[Edit tracking data]

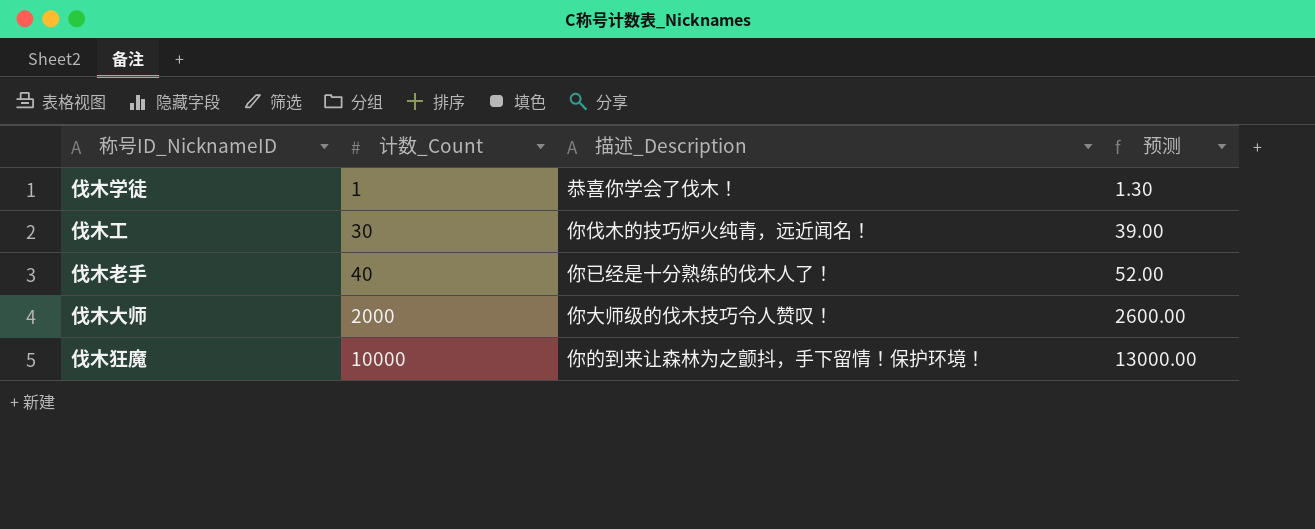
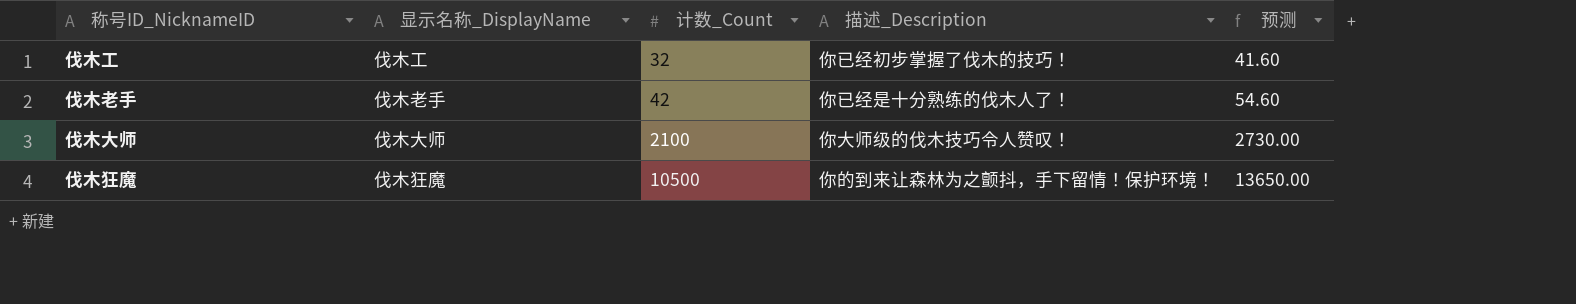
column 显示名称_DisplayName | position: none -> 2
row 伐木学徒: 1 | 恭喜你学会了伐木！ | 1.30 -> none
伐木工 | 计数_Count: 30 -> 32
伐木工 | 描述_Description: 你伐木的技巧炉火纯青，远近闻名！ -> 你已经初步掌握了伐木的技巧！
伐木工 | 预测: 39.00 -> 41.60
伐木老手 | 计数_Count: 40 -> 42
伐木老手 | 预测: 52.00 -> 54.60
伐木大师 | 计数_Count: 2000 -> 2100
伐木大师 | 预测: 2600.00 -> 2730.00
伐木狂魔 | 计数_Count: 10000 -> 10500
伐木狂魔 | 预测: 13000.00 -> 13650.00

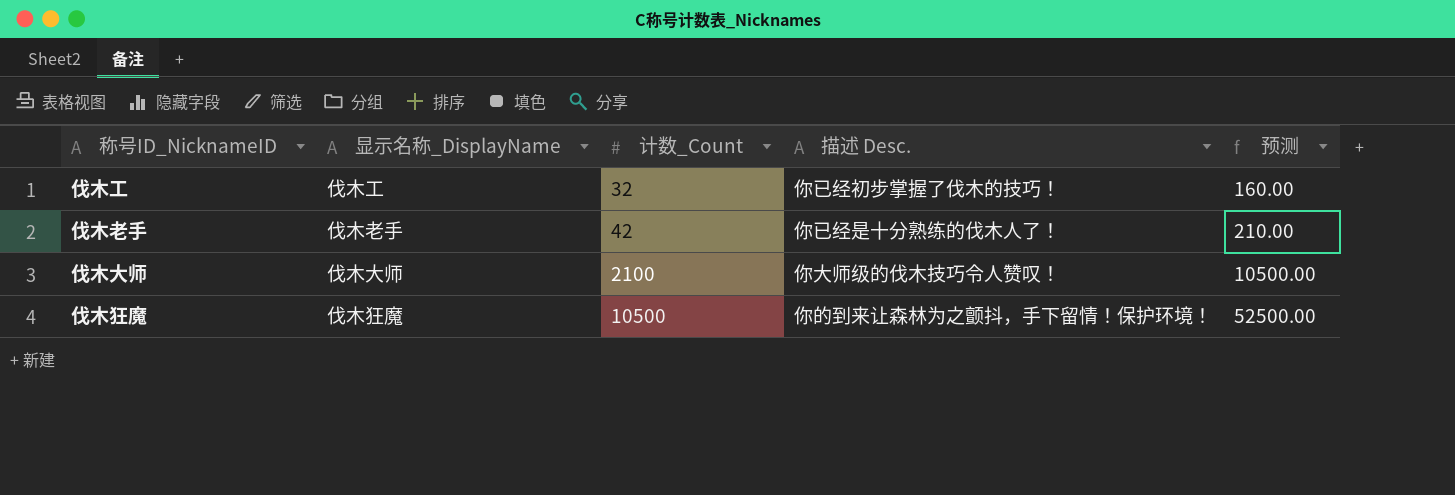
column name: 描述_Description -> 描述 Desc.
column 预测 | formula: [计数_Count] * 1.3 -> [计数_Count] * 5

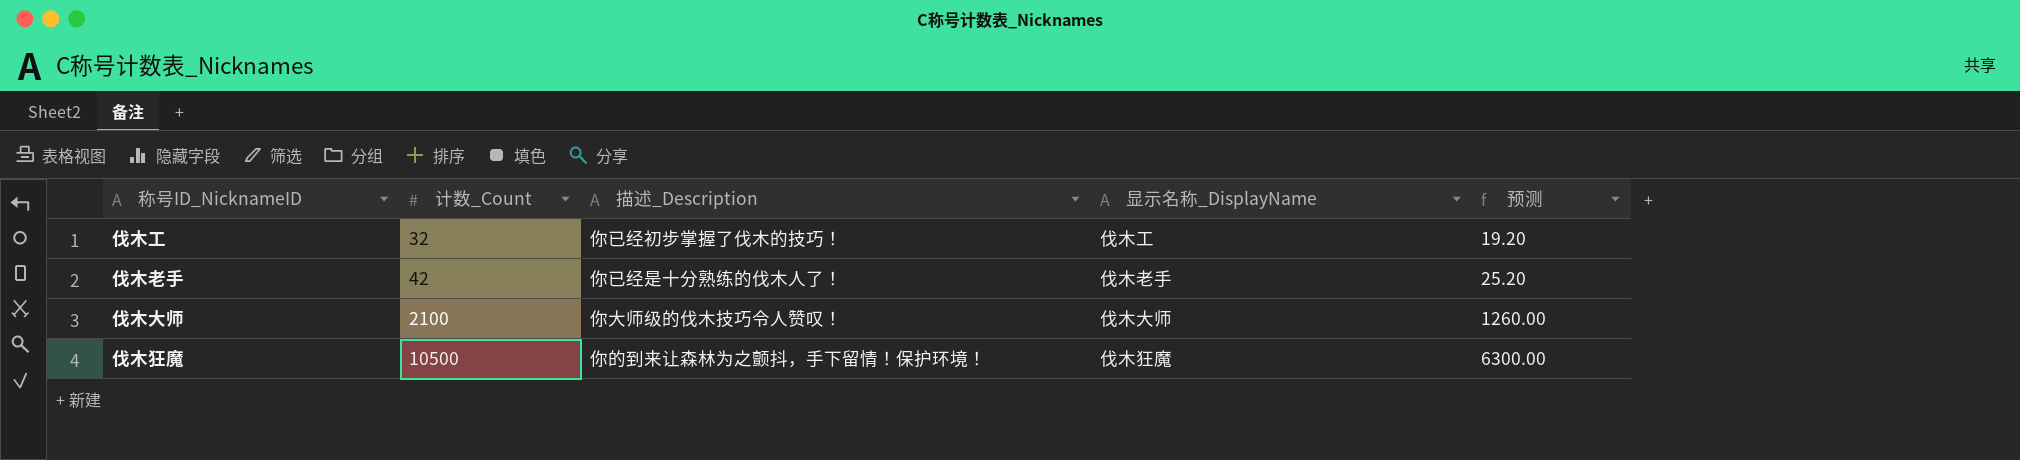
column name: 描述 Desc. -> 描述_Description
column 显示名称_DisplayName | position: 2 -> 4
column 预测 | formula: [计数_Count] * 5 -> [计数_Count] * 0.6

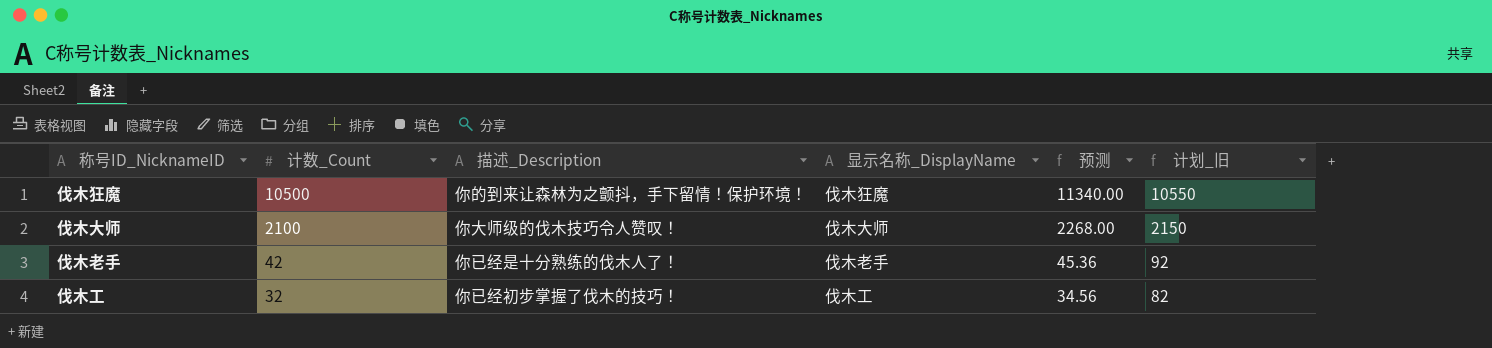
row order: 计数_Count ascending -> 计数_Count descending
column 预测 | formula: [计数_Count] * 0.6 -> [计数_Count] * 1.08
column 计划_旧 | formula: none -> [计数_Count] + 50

WORK TO COMPLETE:
When you copy the records above, keep every word exact and drop the pictures.

TASK SOLUTION:
column 显示名称_DisplayName | position: none -> 2
row 伐木学徒: 1 | 恭喜你学会了伐木！ | 1.30 -> none
伐木工 | 计数_Count: 30 -> 32
伐木工 | 描述_Description: 你伐木的技巧炉火纯青，远近闻名！ -> 你已经初步掌握了伐木的技巧！
伐木工 | 预测: 39.00 -> 41.60
伐木老手 | 计数_Count: 40 -> 42
伐木老手 | 预测: 52.00 -> 54.60
伐木大师 | 计数_Count: 2000 -> 2100
伐木大师 | 预测: 2600.00 -> 2730.00
伐木狂魔 | 计数_Count: 10000 -> 10500
伐木狂魔 | 预测: 13000.00 -> 13650.00

column name: 描述_Description -> 描述 Desc.
column 预测 | formula: [计数_Count] * 1.3 -> [计数_Count] * 5

column name: 描述 Desc. -> 描述_Description
column 显示名称_DisplayName | position: 2 -> 4
column 预测 | formula: [计数_Count] * 5 -> [计数_Count] * 0.6

row order: 计数_Count ascending -> 计数_Count descending
column 预测 | formula: [计数_Count] * 0.6 -> [计数_Count] * 1.08
column 计划_旧 | formula: none -> [计数_Count] + 50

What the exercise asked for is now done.